8 Best Starter Electric Guitars (Reviews) in 2021
We have taken the time to research through specialized forums, surveys, consumer reports and sales figures and we found that, when looking for the best beginner electric guitar, you should have a look at the following models.
- 1. Squier Affinity Series Jazzmaster HH Black Electric Guitar
- 2. Epiphone Les Paul Standard Plus-Top Pro Electric Guitar
- 3. Fender Squier Affinity Telecaster
- 4. Yamaha Pacifica 012 – Full Size Electric Guitar with Tremolo Arm
- 5. Ibanez GRG170DX – Black Night
- 6. Fender Squier Classic Vibe 50’s Stratocaster
- 7. Epiphone EGG1EBCH1 G-310 Electric Guitar
- 8. Fender 0145212513 Guitar
- Yearly Guide and Report
- Frequently Asked Questions:
1. Squier Affinity Series Jazzmaster HH Black Electric Guitar
While this guitar can be used for all playing purposes, its style and sound tend to suit the jazz players better. It’s not specifically marketed as a guitar for beginners, but it’s very simple and playable and should be considered by any starting musician.
The general style of this instrument is very relaxed and the body is stylish.
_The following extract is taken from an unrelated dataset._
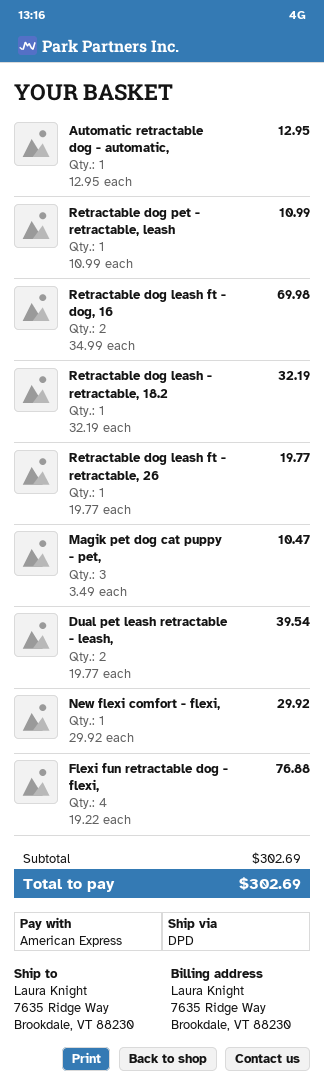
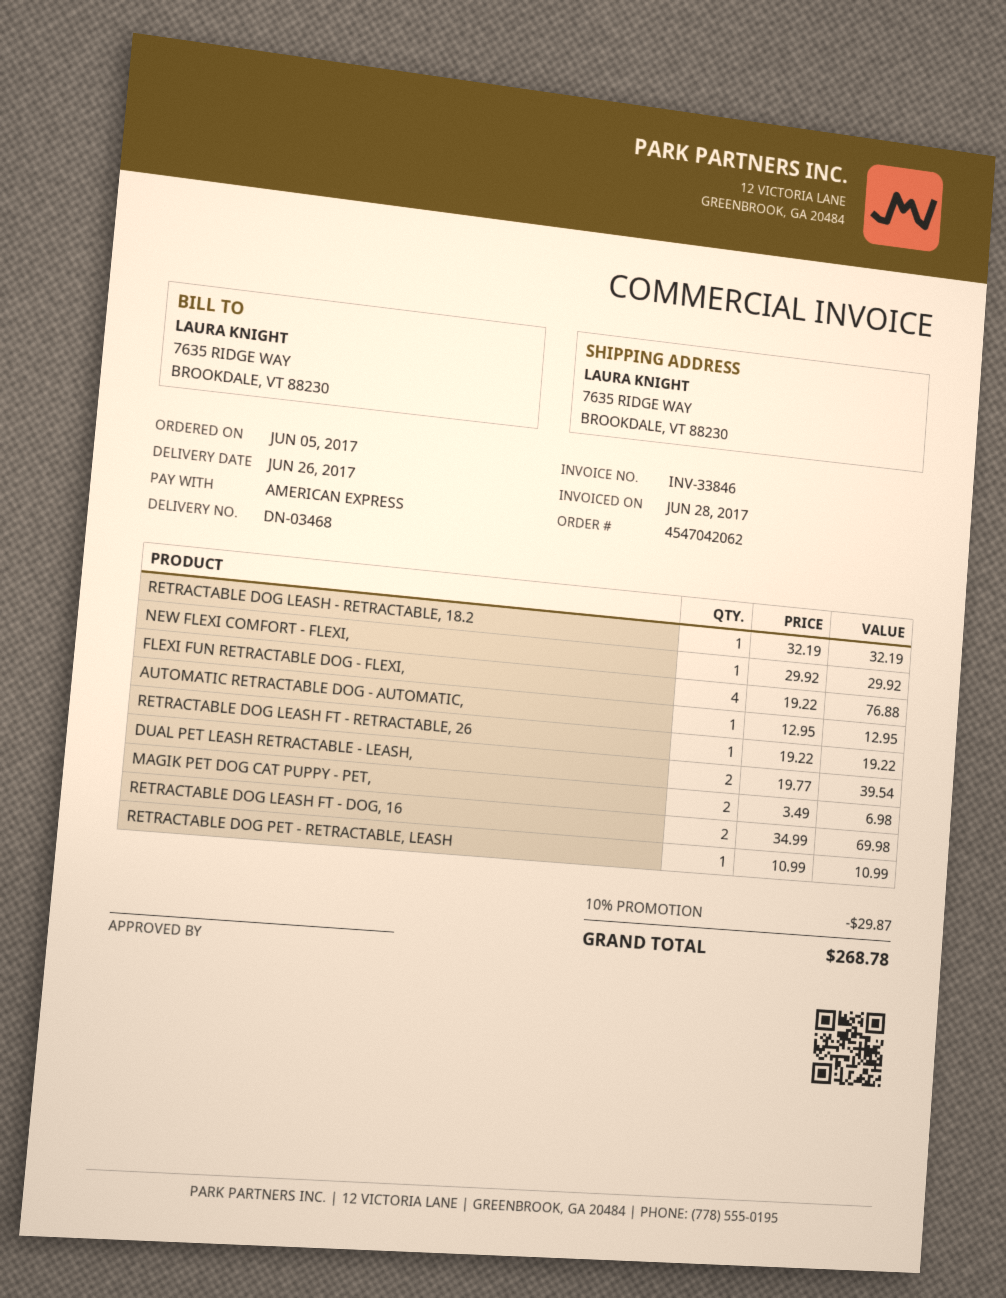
Retractable dog leash ft - retractable, 26: 1 x 19.77 = 19.77 -> 1 x 19.22 = 19.22
Magik pet dog cat puppy - pet,: 3 x 3.49 = 10.47 -> 2 x 3.49 = 6.98
discount: none -> 10% = 29.87
total: 302.69 -> 268.78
The headstock, inspired by the late 60’s Stratocaster, brings a vintage aspect to it. The body shape is eye-catching and at the same time it allows easy access to all the 22 frets found on the rosewood fretboard.
Playability is what describes the sleek neck best and this is the main reason why this guitar is suited for beginners. The pickups are stock Squier humbuckers and they are controlled by two separate knobs for tone and volume. The hardtail bridge used means that you won’t be able to use the tremolo effects, but the bridge will keep your guitar in tune for a longer time.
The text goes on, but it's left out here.